August 3, 2016
Highway 23 (2226.4) to Riley Creek (2236.6)
Our total miles: 1830.3
Andy woke up with a startle. He thought he was late for morning meditation.
He sat up in a haste, forgetting he was on the bottom bunk. It was 5:45 am – he was not late after all. Andy crawled into Laurie’s bunk and we watched the pink alpine glow spread over the face of Mt. Adams while toasty under a down comforter.
This was a magical way to start the morning.
Just before 6:30am we walked across the driveway to the Zen Buddhist Temple. We joined 11 others in a morning meditation led by Master Kozen.
Kozen spoke about awareness and how we can only change ourselves, not others or our environment. He shared a quote that resonated with both of us: “You cannot carpet the world, but you can wear slippers.”

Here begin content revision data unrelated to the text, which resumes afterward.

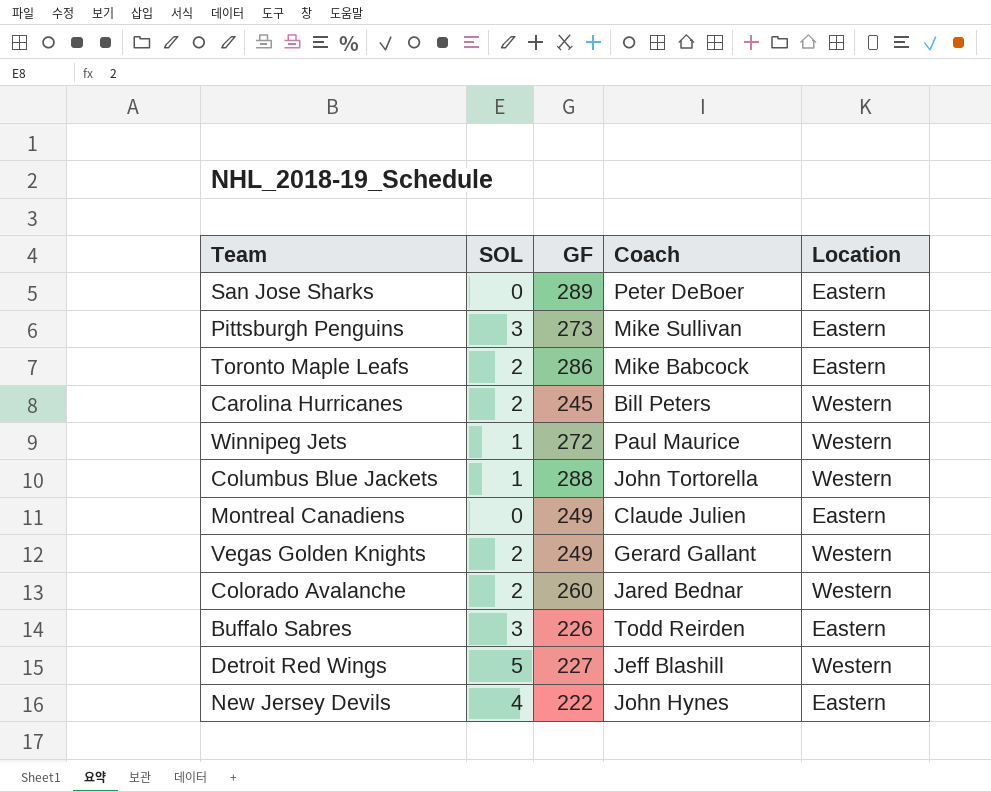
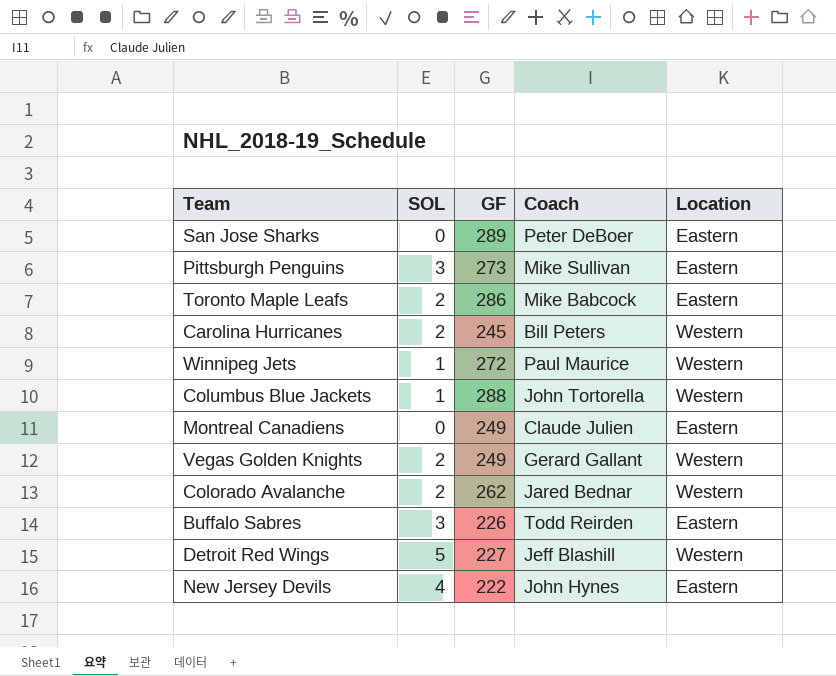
Colorado Avalanche | GF: 260 -> 262

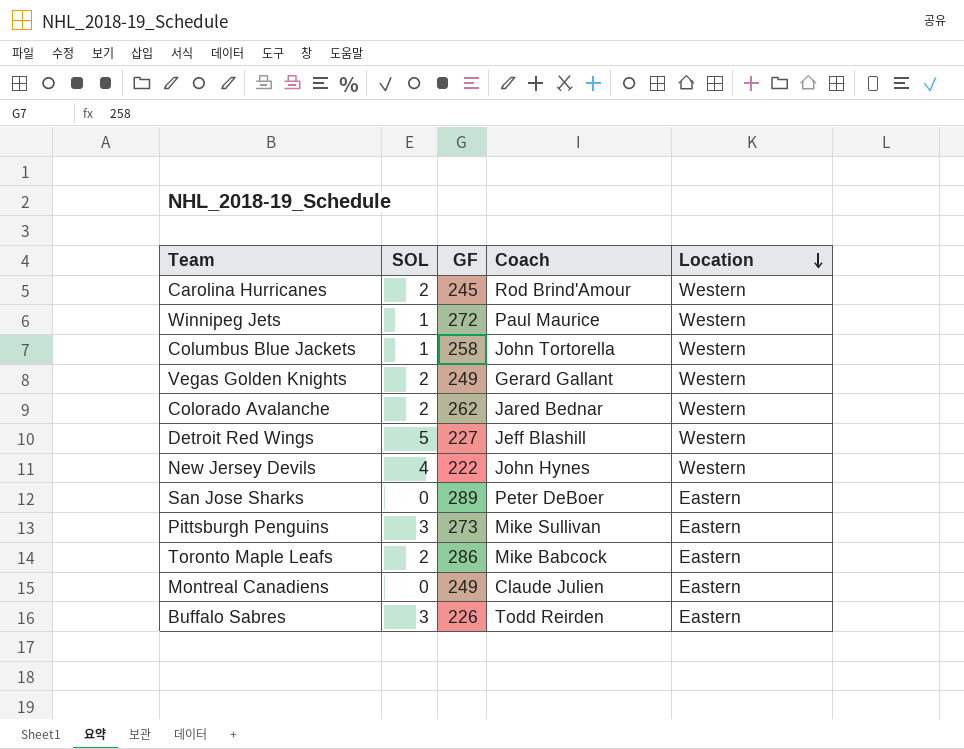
row order: none -> Location descending
Carolina Hurricanes | Coach: Bill Peters -> Rod Brind'Amour
Columbus Blue Jackets | GF: 288 -> 258
New Jersey Devils | Location: Eastern -> Western

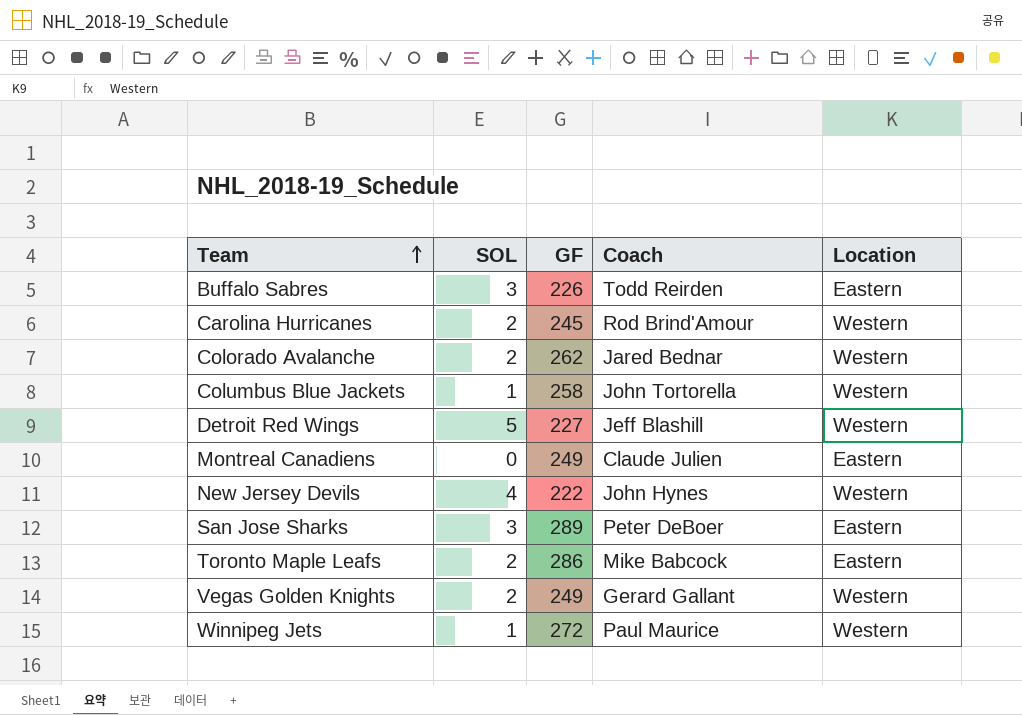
row order: Location descending -> Team ascending
row Pittsburgh Penguins: 3 | 273 | Mike Sullivan | Eastern -> none
San Jose Sharks | SOL: 0 -> 3

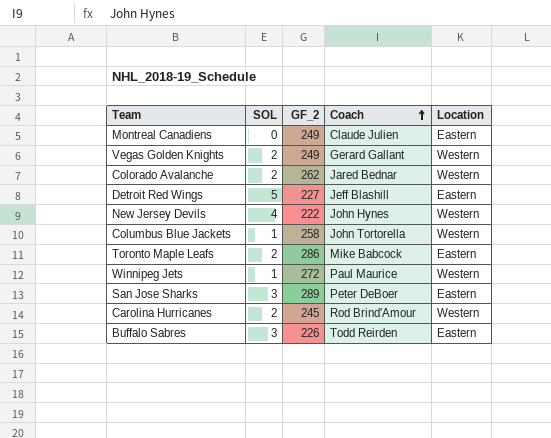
row order: Team ascending -> Coach ascending
column name: GF -> GF_2
Detroit Red Wings | Location: Western -> Eastern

It was a great reminder – particularly as we continue on this trail with unforeseen challenges. We are always in control of our attitudes and no matter how bothersome the mosquitoes or rain, we feel so fortunate to be out here.
And like most Buddhist teachings remind us, this experience is transitory and awareness is the best tool to cherish these last 900 miles.
After meditation we chatted with a woman who had started the PCT earlier this year with her family. Her warmth and excitement about the trail was heart warming.
She offered us a ride to the trailhead and to cook dinner for us that night. We were so tempted to stay another day to spend more time with her and her family, but alas the trail called and we wanted to take advantage of the good weather window for the Goat Rocks.
With 30 minutes to spare before breakfast we wandered around the property and said good morning to the llamas.
We enjoyed a delicious breakfast with the other B&B guests before packing our things and attempting to upload as many posts as we could in a short amount of time. No matter how early we start our day, there never seems to be enough to time to do it all!
We are sad we were not able to walk to the neighbor’s house to say goodbye to the woman we had met earlier this morning. We need to continue to work on not over committing ourselves on short neros and zeroes.
The day before we had organized a ride back up to the trail with Dave who was bringing up a bucket full of trail magic for hikers. We picked up Toaster and Smudge at the general store and all rode up together.
We purposefully choose to slow down in this section. It is one of the best on the trail and we want to soak it all in. We plan to take a little over 4 days to hike 66 miles.
With only 10 miles on the agenda we took our time. We picked huckleberries, took pictures of flowers and enjoyed the sunshine.
We walked through a large burn area, admiring the fields of lupine and paintbrush. Fluorescent pink paintbrush neighbored orange and pale pink ones.
The wildflowers made us both smile. We feel so fortunate to have had this showcase of flowers. It’s been the best since Northern California.
All the while Mt Adams loomed in front of us. We walked around to the west side of the mountain, watching the afternoon clouds obscure the top.
Sections of the trail were narrow trenches etched deep in meadows of wildflowers. These are Laurie’s favorite types of trails.
About 2 miles from camp we turned a corner to an expansive view of Mt St Helens and Mt Rainier. Incredible!
We crossed Riley Creek and searched for campsites. We found a grassy spot with room for about 3 tents. We set up near a woman named Julie who is hiking with her dog Custard. We met them 2 days ago at Blue Lake, then ran into them again at Bear Lake.
We chatted a bit and offered her some of our extra food. Apparently we are attached to our food because we keep carrying too much. We now try to provide trail magic along the trail whenever we can.
The clouds parted and we ate dinner in the refuge of our tent admiring the glaciers on Mt Adams. This campsite is pretty epic.
We had 18 Rabbits granola with huckleberries for desert and man was it delicious! We are loving this pick-and-eat-as-you-hike business.
It was 7 pm and we had eaten and organized food for the next day. We don’t know what to do with ourselves when we stop hiking this early!
As the alpine glow faded from the face of Mt Adams we got out to brush our teeth.
Andy reluctantly put on the fly to combat some of the meadow condensation. As he was pulling the fly taught one of the poles popped out of its connector. The tent collapsed and the pole ripped a hole in the fly.
Thankfully Andy was able to screw the pole back in and we placed duck tape on the hole. Gotta love easy backcountry fixes 🙂
We fall asleep tonight to the sound of insects and running water.
Tonight we are grateful for still being on trail together and for duct tape.